C'est déjà trop d'avoir avec le peuple une même religion et un même Dieu: quel moyen encore de s'appeler Pierre, Jean, Jacques, comme le marchand ou le laboureur? Évitons d'avoir rien de commun avec la multitude; affectons au contraire toutes les distinctions qui nous en séparent. Qu'elle s'approprie les douze apôtres, leurs disciples, les premiers martyrs (telles gens, tels patrons); qu'elle voie avec plaisir revenir, toutes les années, ce jour particulier que chacun célèbre comme sa fête.

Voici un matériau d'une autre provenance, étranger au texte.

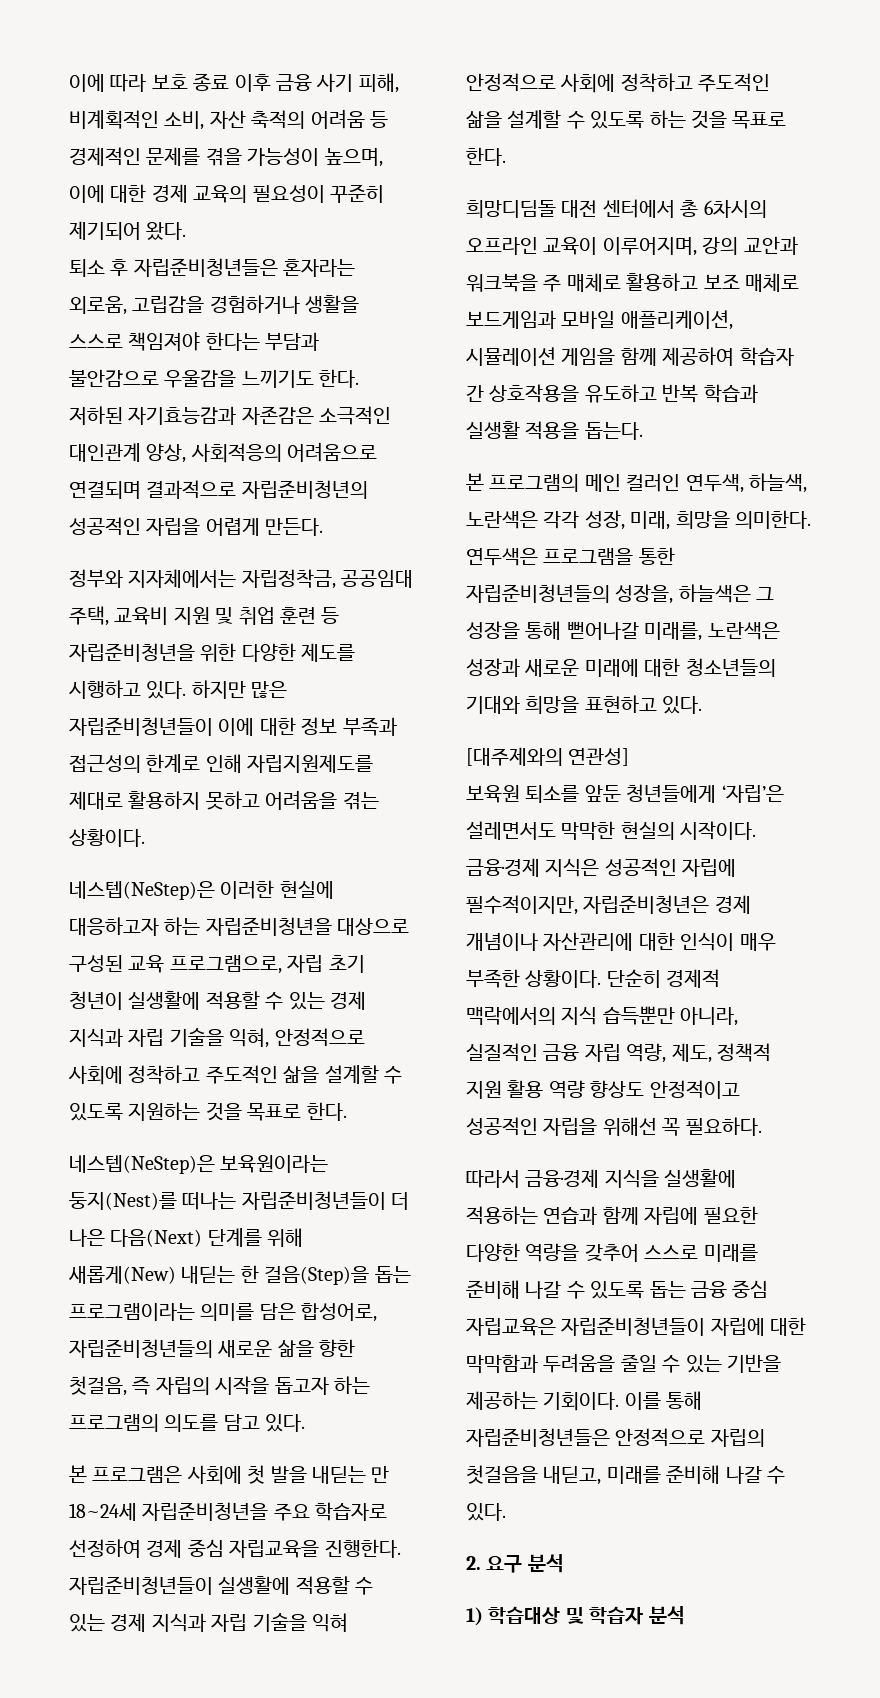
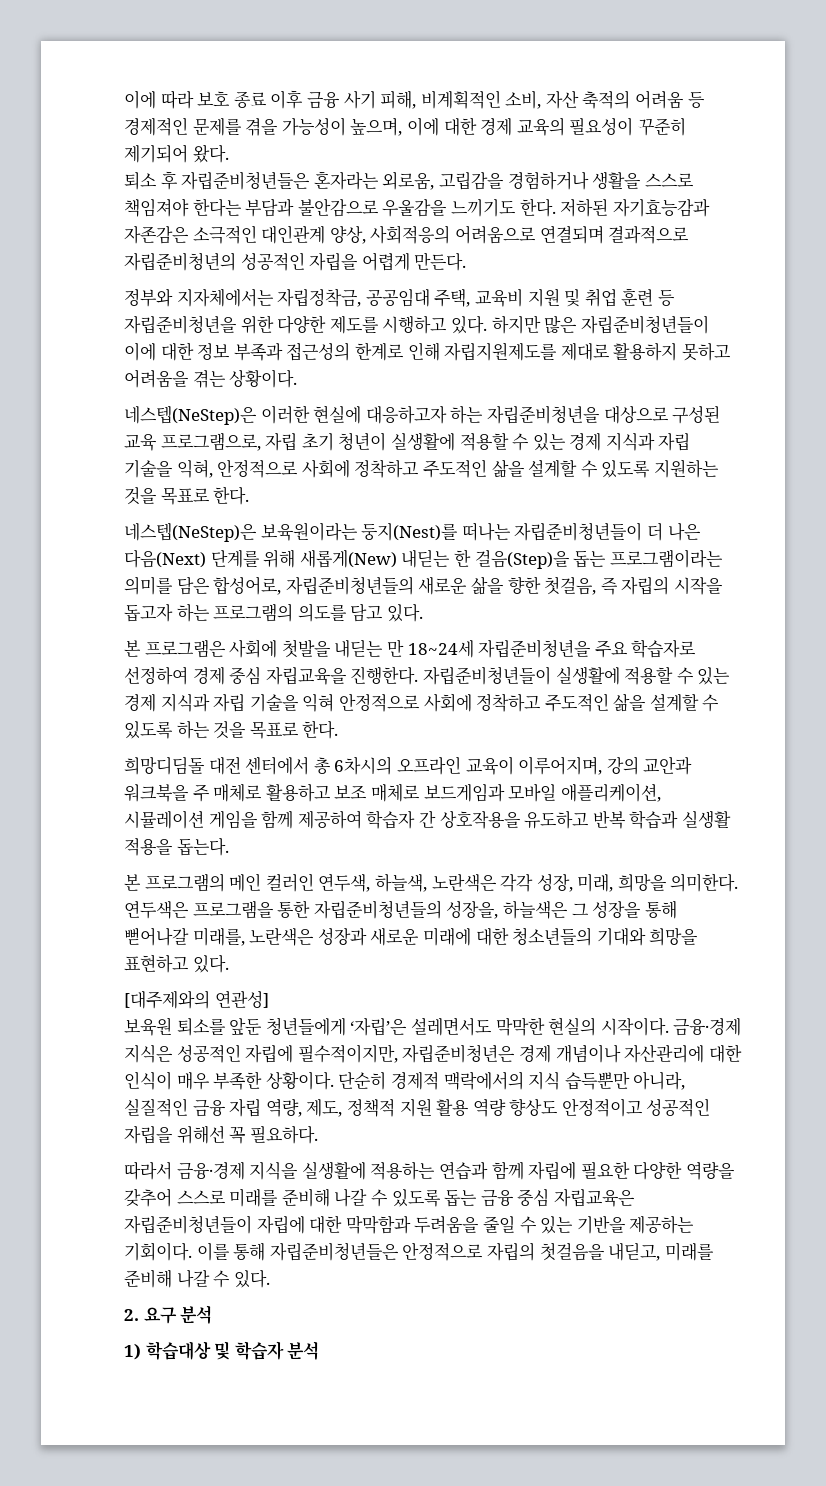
- 본 프로그램은 사회에 첫 발을 내딛는 만 18~24세 자립준비청년을 주요 학습자로 선정하여 경제 중심 자립교육을 진행한다.
+ 본 프로그램은 사회에 첫발을 내딛는 만 18~24세 자립준비청년을 주요 학습자로 선정하여 경제 중심 자립교육을 진행한다.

Pour nous autres grands, ayons recours aux noms profanes; faisons-nous baptiser sous ceux d'Annibal, de César et de Pompée: c'étaient de grands hommes; sous celui de Lucrèce: c'était une illustre Romaine; sous ceux de Renaud, de Roger, d'Olivier et de Tancrède: c'étaient des paladins, et le roman n'a point de héros plus merveilleux; sous ceux d'Hector, d'Achille, d'Hercule, tous demi-dieux; sous ceux même de Phébus et de Diane; et qui nous empêchera de nous faire nommer Jupiter ou Mercure, ou Vénus, ou Adonis?

24 (VII)

Pendant que les grands négligent de rien connaître, je ne dis pas seulement aux intérêts des princes et aux affaires publiques, mais à leurs propres affaires; qu'ils ignorent l'économie et la science d'un père de famille, et qu'ils se louent eux-mêmes de cette ignorance; qu'ils se laissent appauvrir et maîtriser par des intendants; qu'ils se contentent d'être gourmets ou coteaux, d'aller chez Thaïs ou chez Phryné, de parler de la meute et de la vieille meute, de dire combien il y a de postes de Paris à Besançon, ou à Philisbourg, des citoyens s'instruisent du dedans et du dehors d'un royaume, étudient le gouvernement, deviennent fins et politiques, savent le fort et le faible de tout un État, songent à se mieux placer, se placent, s'élèvent, deviennent puissants, soulagent le prince d'une partie des soins publics. Les grands, qui les dédaignaient, les révèrent: heureux s'ils deviennent leurs gendres.

25 (V)

Si je compare ensemble les deux conditions des hommes les plus opposées, je veux dire les grands avec le peuple, ce dernier me paraît content du nécessaire, et les autres sont inquiets et pauvres avec le superflu. Un homme du peuple ne saurait faire aucun mal; un grand ne veut faire aucun bien, et est capable de grands maux. L'un ne se forme et ne s'exerce que dans les choses qui sont utiles; l'autre y joint les pernicieuses. Là se montrent ingénument la grossièreté et la franchise; ici se cache une sève maligne et corrompue sous l'écorce de la politesse. Le peuple n'a guère d'esprit, et les grands n'ont point d'âme: celui-là a un bon fond, et n'a point de dehors; ceux-ci n'ont que des dehors et qu'une simple superficie. Faut-il opter? Je ne balance pas: je veux être peuple.

26 (I)

Quelque profonds que soient les grands de la cour, et quelque art qu'ils aient pour paraître ce qu'ils ne sont pas et pour ne point paraître ce qu'ils sont, ils ne peuvent cacher leur malignité, leur extrême pente à rire aux dépens d'autrui, et à jeter un ridicule souvent où il n'y en peut avoir. Ces beaux talents, se découvrent en eux du premier coup d'oeil, admirables sans doute pour envelopper une dupe et rendre sot celui qui l'est déjà, mais encore plus propres à leur ôter tout le plaisir qu'ils pourraient tirer d'un homme d'esprit, qui saurait se tourner et se plier en mille manières agréables et réjouissantes, si le dangereux caractère du courtisan ne l'engageait pas à une fort grande retenue. Il lui oppose un caractère sérieux, dans lequel il se retranche; et il fait si bien que les railleurs, avec des intentions si mauvaises, manquent d'occasions de se jouer de lui.